[Edit tracking data]
= Beginning of Section =
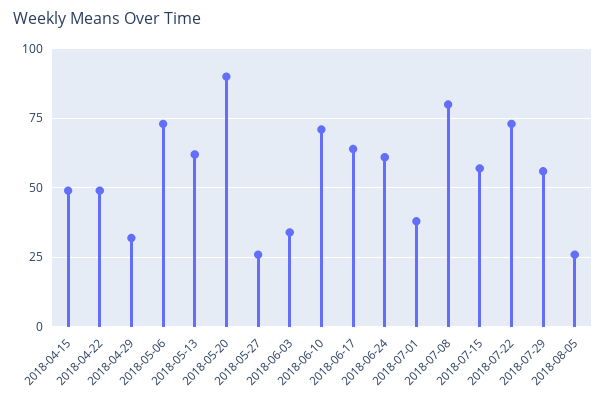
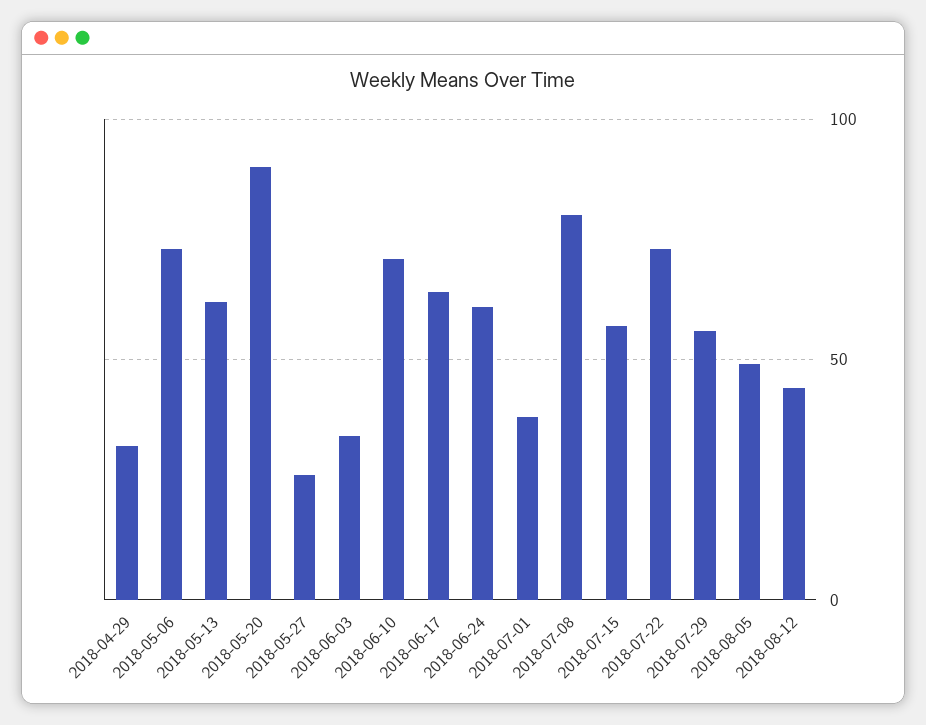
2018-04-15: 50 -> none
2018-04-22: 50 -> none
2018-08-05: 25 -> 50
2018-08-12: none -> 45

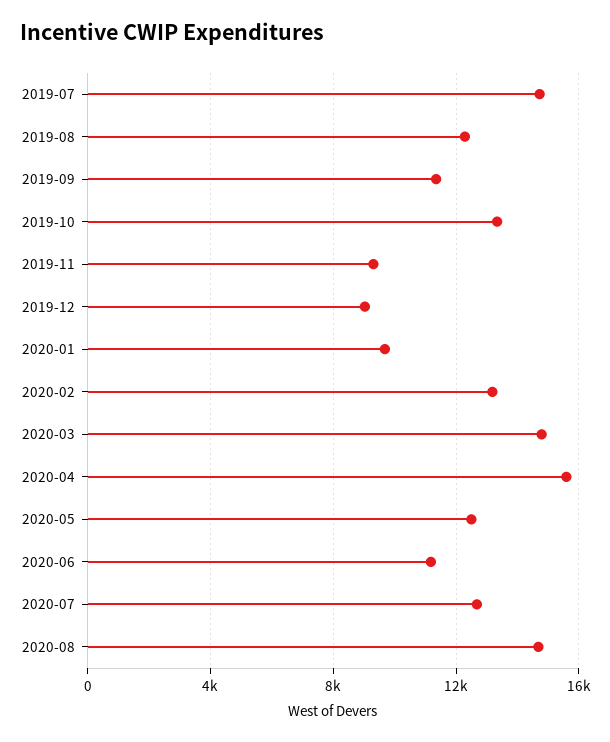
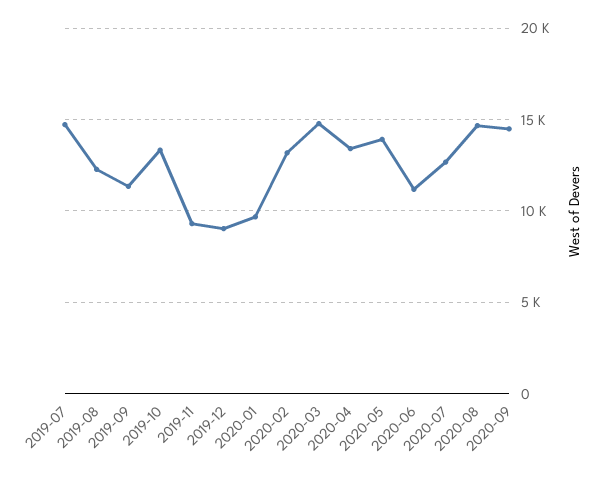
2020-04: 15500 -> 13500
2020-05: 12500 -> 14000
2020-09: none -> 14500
= End of Section =
= Beginning of Section =
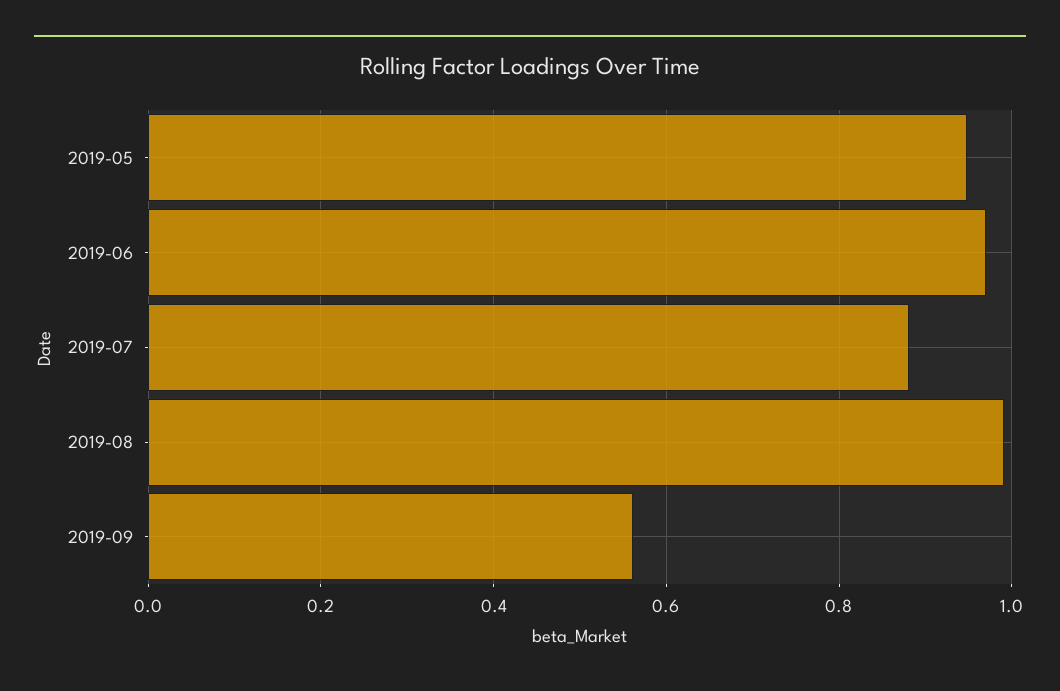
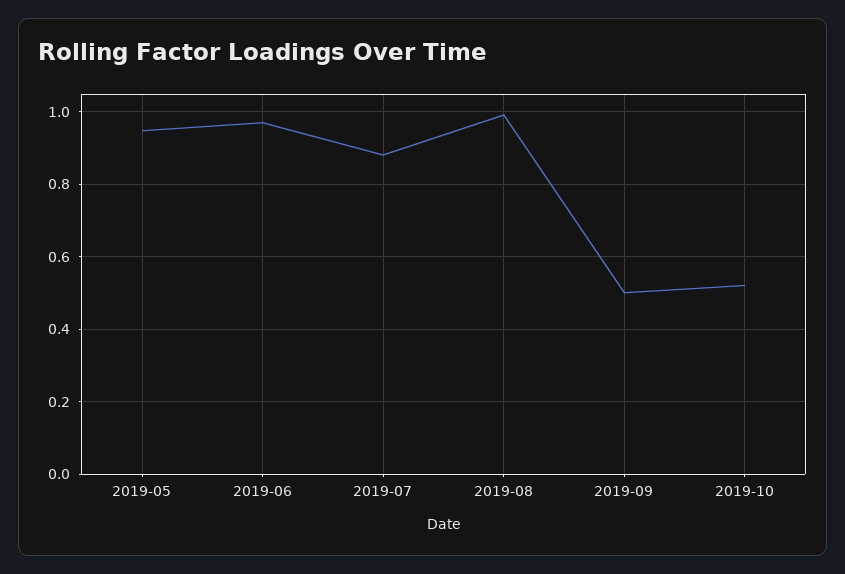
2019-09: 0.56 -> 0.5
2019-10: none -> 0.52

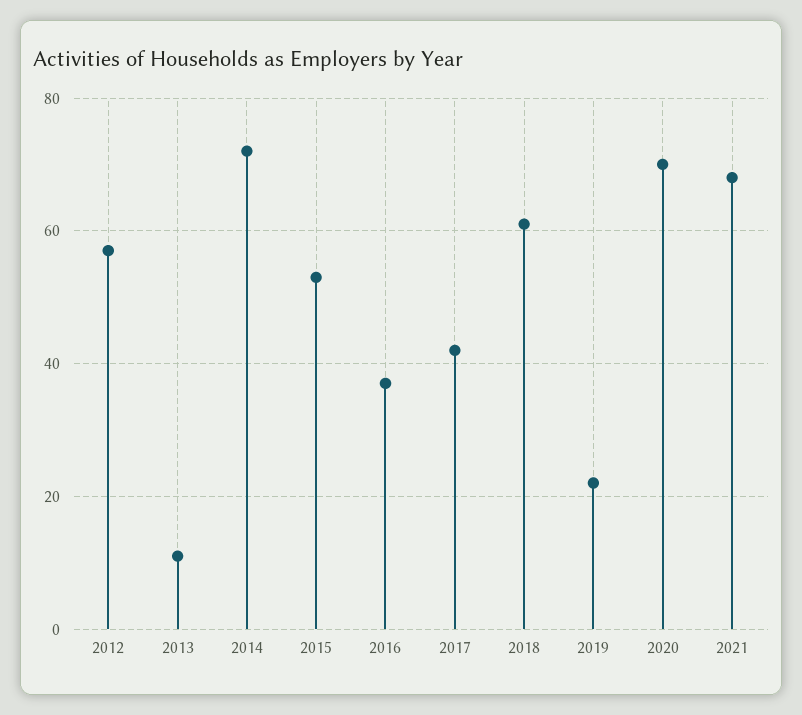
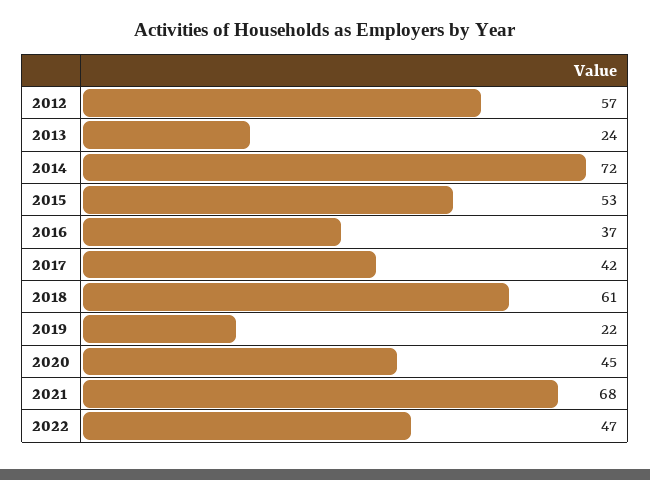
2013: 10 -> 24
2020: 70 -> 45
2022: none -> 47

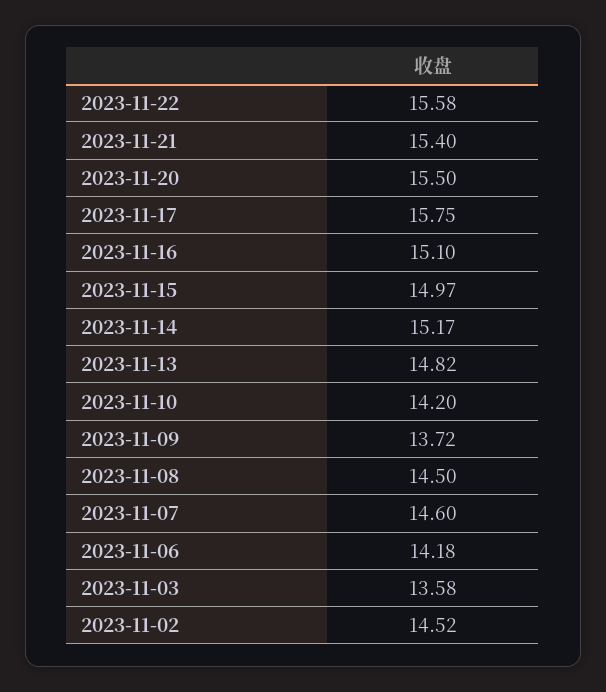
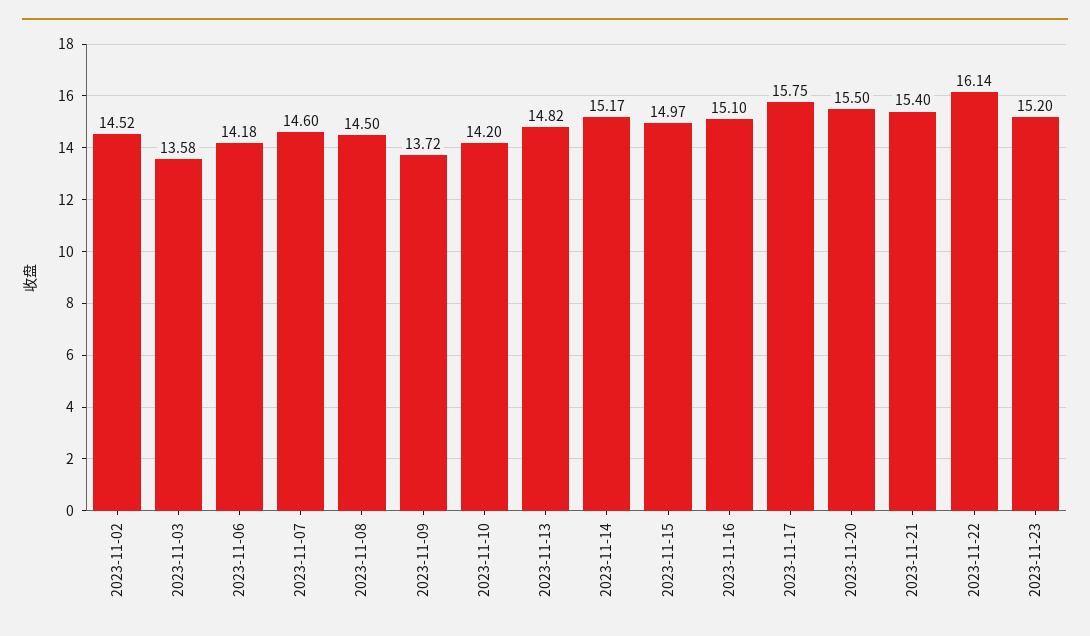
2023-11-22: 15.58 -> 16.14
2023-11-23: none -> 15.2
= End of Section =
= Beginning of Section =
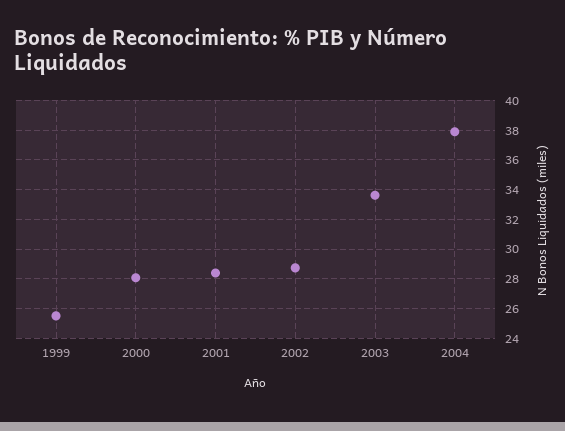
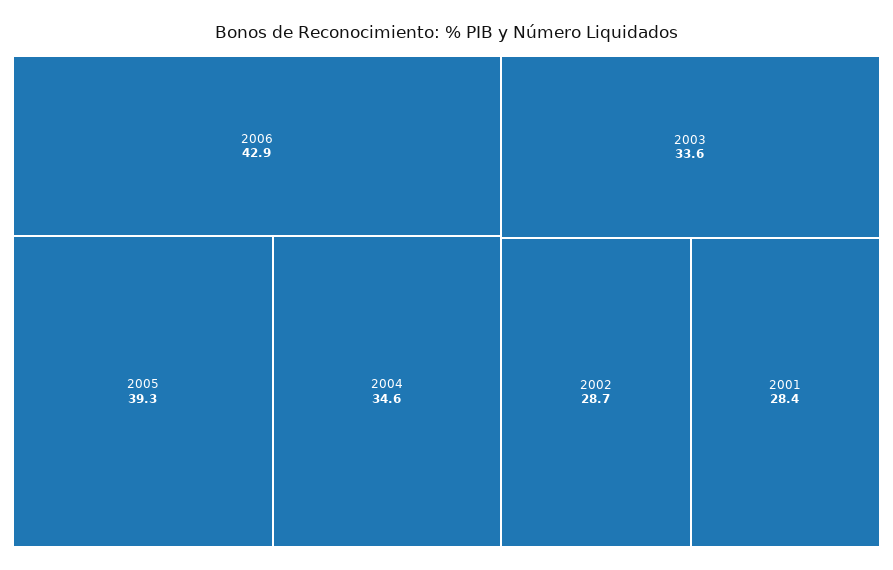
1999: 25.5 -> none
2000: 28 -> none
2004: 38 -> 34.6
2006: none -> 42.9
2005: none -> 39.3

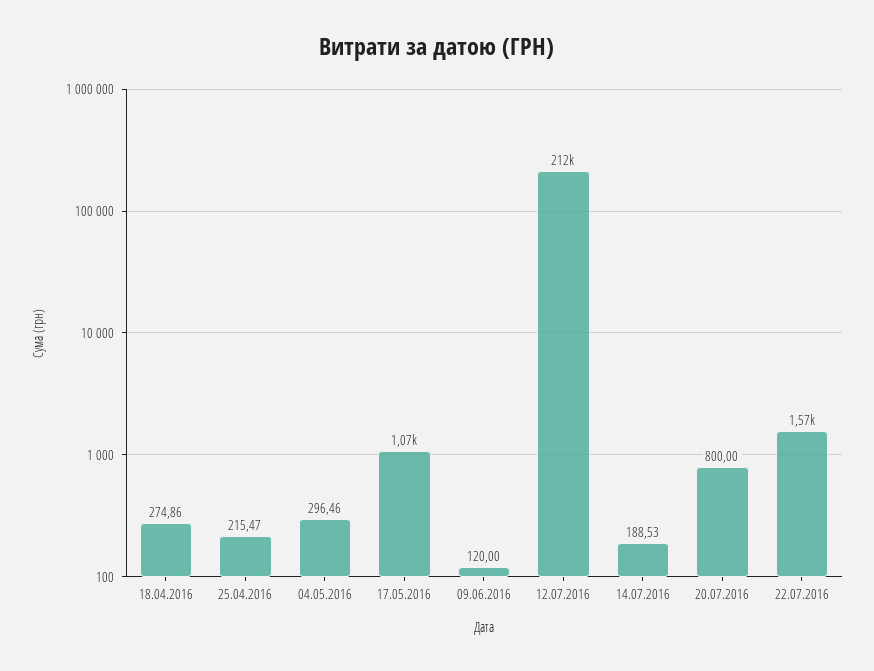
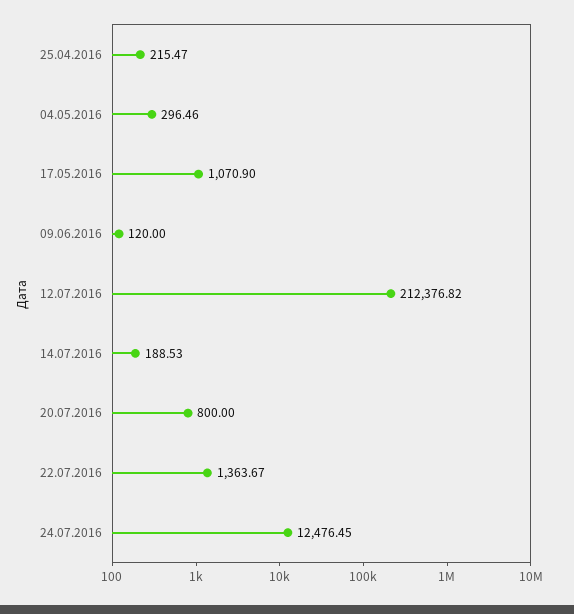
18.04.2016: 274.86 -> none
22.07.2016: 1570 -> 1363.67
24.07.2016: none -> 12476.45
= End of Section =
> **What this task involves**
Could you write out exactly the lines of the data above that run from the one holding "2020: 70 -> 45" to the one holding "2023-11-23: none -> 15.2", with both ends in and all pictures out?

> **Solution for this exercise**
2020: 70 -> 45
2022: none -> 47

2023-11-22: 15.58 -> 16.14
2023-11-23: none -> 15.2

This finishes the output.